La segunda crítica se refiere a la separación tajante que hace Kant entre un mundo del ser y un mundo del deber ser. El mundo del ser es el mundo empírico, es el mundo en el que nosotros vivimos, el mundo que nosotros vemos. En este mundo del ser no hay ningún deber ser, los hechos, así como se nos muestran, no nos obligan a nada. En el mundo empírico no hay ningún imperativo y eso ya lo había dicho Hume, a quien Kant había leído con mucha atención.
Lo importante es que Kant hace una contraposición extrema entre el mundo del ser, donde las cosas simplemente son, y este mundo del deber ser que obliga de manera universal a todos los seres racionales. Kant piensa que este mundo del deber ser universal no puede tener nada que ver con el mundo empírico, porque en este mundo empírico no hay más que hechos particulares que no nos permiten hablar de una ley universal válida para todos por igual. En los hechos, hay leyes que valen para algunas personas, pero eso no nos demuestra que deben valer para todos.
Por ello, Kant dice que hay una separación estricta entre el mundo empírico, el mundo del ser, el mundo fenoménico y el mundo del deber que sólo encuentra expresión en el mundo de las cosas en sí. Allí, en ese mundo de las cosas en sí, se encuentra la obligación. En lo empírico no hay ni puede haber ninguna comprobación de la ley moral. La ley moral se “comprueba” porque hace posible nuestra moralidad, es decir, nuestra libertad, porque hace posible que nos pensemos como libres.

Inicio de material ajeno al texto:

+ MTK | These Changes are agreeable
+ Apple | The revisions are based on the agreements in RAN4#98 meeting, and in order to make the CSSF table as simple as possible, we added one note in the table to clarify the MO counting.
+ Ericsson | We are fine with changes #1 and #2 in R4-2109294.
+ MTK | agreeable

Pero esta separación es característica de los modernos, dice Hegel: los modernos han perdido la unidad y están por todos lados desgarrados en varios pedazos, no encuentran reconciliación entre estos pedazos opuestos entre sí. Esto puede originar dialécticas como aquella que lleva desde la revolución francesa hasta la época del terror. Basados en una lógica semejante a la de Kant, los revolucionarios franceses colocaron por encima de todo la idea de la libertad absoluta. Pero una creencia en la libertad absoluta, pura y separada de los hechos, fue la que llevó al terror: Hegel piensa que la lógica detrás de esta libertad absoluta, la lógica detrás de la moralidad kantiana y de los revolucionarios franceses, es contradictoria, porque nos dice que lo único verdaderamente puro es la motivación de cumplir con nuestro deber y respetarlo, pero ¿qué nos manda el deber?: nos manda actuar y cuando actuamos nuestras acciones ya no son puras, sino empíricas porque están aquí en el mundo, aquí las vemos y aquí podemos sospechar, aquí debemos sospechar que tienen motivaciones que no son de puro amor al deber y, por lo tanto, esas acciones son malas y para la lógica de los revolucionarios, los gestores de esas acciones deben morir.

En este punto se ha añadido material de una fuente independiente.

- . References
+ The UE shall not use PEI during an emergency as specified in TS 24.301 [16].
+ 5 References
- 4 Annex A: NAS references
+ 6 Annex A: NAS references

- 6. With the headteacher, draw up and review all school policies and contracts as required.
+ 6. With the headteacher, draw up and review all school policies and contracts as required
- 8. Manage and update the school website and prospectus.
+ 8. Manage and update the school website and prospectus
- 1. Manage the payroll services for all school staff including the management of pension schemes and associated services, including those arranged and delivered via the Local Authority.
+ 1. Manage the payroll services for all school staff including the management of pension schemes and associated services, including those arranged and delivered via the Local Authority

Este desgarramiento que es típico de lo moderno -dice Hegel- produce todo lo contrario de lo que en realidad desea; en la búsqueda de la libertad absoluta, de la pureza absoluta, termina en el terror. La búsqueda de la moralidad de la más pura intención nos lleva a lo más inmoral y esta vez institucionalizado, y esta vez con buena conciencia, pensando que lo estamos haciendo por amor al puro deber.
La tercera observación crítica de Hegel es que debemos fijarnos en las instituciones concretas de los hombres y en su historia, pues es ahí donde se da la mediación entre estos dos mundos que Kant había separado tan tajantemente. Tenemos que tomar en cuenta la vida real de los hombres tal y como es, debemos insertarlos en las instituciones concretas realmente existentes y ahí se hace el paso entre el deber ser y el ser, ahí, en las instituciones, está la mediación entre estos dos extremos.